3.3 Evaluation of the sustainability of the TF-SPME method

To address the increased demand for green and sustainable analytical detection tools, our fiberglass-based TF-SPME tool has been evaluated and verified using three assessment metrics (complex-modified GAPI, AGREE, and BAGI). The complex-MoGAPI serves as a pictogram-based assessment tool for determining the ecological and health impacts of the developed analytical tool and assists researchers in optimizing its usage to enhance its sustainability. It evaluates several parameters, including the nature of the consumed solvents and their toxicity levels, the steps involved in sample preparation, energy consumption, and waste management processes. A color-coded system has been established in each phase, where red indicates the highest threat to the environment or living species, yellow signifies moderate impact, and green denotes minimal concern for ecology.³⁸ In this study, our developed TF-SPME preconcentration tool obtained a score of 80 out of 100, indicating its greenness and compatibility for sustainable routine application (Fig. 7a) (Table S1). However, certain areas, such as the exclusion of toxic chemicals and high-energy-consuming instruments, can make the extraction tool more efficient and sustainable.

Fig. 7 Sustainability assessment using green analytical tools: (a) Complex GAPI, (b) AGREE, and (c) BAGI score.
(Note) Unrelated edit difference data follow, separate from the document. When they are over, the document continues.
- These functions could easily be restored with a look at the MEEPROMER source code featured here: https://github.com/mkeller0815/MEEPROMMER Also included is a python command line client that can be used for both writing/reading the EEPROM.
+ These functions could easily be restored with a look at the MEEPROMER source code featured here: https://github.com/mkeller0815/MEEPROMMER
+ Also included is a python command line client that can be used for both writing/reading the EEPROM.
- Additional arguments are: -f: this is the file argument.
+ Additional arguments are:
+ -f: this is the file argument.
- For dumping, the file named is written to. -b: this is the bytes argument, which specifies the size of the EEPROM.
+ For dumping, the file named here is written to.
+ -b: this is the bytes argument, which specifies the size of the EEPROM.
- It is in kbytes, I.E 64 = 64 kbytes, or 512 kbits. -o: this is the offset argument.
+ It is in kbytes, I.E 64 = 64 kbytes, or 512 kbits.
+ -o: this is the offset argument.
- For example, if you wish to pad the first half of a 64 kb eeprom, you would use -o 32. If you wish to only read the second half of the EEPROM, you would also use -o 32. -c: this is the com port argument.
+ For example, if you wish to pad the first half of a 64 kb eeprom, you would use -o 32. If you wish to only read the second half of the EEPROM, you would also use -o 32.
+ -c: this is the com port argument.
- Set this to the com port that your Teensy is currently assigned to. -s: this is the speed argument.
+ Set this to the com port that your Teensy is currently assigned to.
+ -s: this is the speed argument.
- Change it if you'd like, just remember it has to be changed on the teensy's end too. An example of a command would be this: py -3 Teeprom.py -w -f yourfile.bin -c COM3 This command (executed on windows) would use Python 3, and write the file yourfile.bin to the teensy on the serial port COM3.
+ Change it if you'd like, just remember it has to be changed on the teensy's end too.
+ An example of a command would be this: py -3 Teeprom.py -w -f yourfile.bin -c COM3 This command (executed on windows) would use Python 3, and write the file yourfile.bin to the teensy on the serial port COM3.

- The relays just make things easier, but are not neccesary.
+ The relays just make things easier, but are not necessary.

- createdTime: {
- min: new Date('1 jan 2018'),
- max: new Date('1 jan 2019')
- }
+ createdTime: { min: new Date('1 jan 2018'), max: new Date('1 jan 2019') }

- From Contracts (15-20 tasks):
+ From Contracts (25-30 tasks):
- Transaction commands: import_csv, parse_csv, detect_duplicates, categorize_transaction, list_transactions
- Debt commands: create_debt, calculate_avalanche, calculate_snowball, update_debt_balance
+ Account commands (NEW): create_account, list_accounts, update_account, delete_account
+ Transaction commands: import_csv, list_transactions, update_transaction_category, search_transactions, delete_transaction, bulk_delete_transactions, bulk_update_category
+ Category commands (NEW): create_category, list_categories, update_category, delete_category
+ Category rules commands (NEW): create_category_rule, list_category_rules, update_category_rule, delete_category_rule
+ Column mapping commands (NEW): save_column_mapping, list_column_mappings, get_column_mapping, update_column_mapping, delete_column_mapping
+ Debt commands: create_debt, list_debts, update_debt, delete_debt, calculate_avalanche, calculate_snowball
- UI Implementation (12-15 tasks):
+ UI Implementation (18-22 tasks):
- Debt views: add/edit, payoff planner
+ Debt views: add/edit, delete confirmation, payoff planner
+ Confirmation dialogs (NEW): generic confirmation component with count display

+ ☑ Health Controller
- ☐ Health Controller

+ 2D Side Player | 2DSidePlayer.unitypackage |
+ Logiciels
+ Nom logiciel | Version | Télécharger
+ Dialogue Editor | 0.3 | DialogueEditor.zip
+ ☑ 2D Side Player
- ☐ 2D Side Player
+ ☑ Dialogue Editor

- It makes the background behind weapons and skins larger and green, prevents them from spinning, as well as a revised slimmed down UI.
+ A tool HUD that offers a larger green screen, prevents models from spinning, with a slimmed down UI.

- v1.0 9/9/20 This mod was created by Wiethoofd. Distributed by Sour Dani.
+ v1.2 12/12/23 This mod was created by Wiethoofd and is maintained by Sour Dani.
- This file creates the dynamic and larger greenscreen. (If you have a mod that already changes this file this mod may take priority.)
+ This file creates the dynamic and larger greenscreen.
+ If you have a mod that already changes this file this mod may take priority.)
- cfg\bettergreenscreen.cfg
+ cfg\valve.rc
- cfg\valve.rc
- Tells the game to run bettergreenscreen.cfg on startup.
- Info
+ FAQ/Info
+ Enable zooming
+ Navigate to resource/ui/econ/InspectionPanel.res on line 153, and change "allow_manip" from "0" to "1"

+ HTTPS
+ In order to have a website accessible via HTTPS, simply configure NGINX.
Similarly, another method known as AGREE was evaluated to confirm the ecological viability of the developed TF-SPME tool.³⁹ On analysis, our developed analytical tool secured an AGREE score of 0.57 out of 1. This result ensures that our proposed method offers a satisfactory level of eco-compatibility, making it suitable for routine examination (Fig. 7b). This method also highlights the use of minimal solvent consumption (1 mL of ACN) in the procedure. This confirms its efficiency in extracting carbofuran residues at trace levels while significantly minimizing the consumption of solvents compared to traditional techniques (Table S2). For further validation, the BAGI score was also evaluated for our fabricated analytical tool. This radial star-shaped assessment tool evaluates the overall greenness and performance of the device based on certain parameters such as the method's simplicity, solvent usage, ecological impact, cost-effectiveness, and applicability.³⁷ In Fig. 7c, the medium to darker blue section represents its favourable performance across different parameters. This method achieved a score of 67.5 out of 100, suggesting its comprehensive sustainability and operational suitability for isolating carbofuran residues from the banana matrix using our designed TF-SPME analytical tool (Table S3). Table 2 summarizes the evaluation of the methods' greenness scores.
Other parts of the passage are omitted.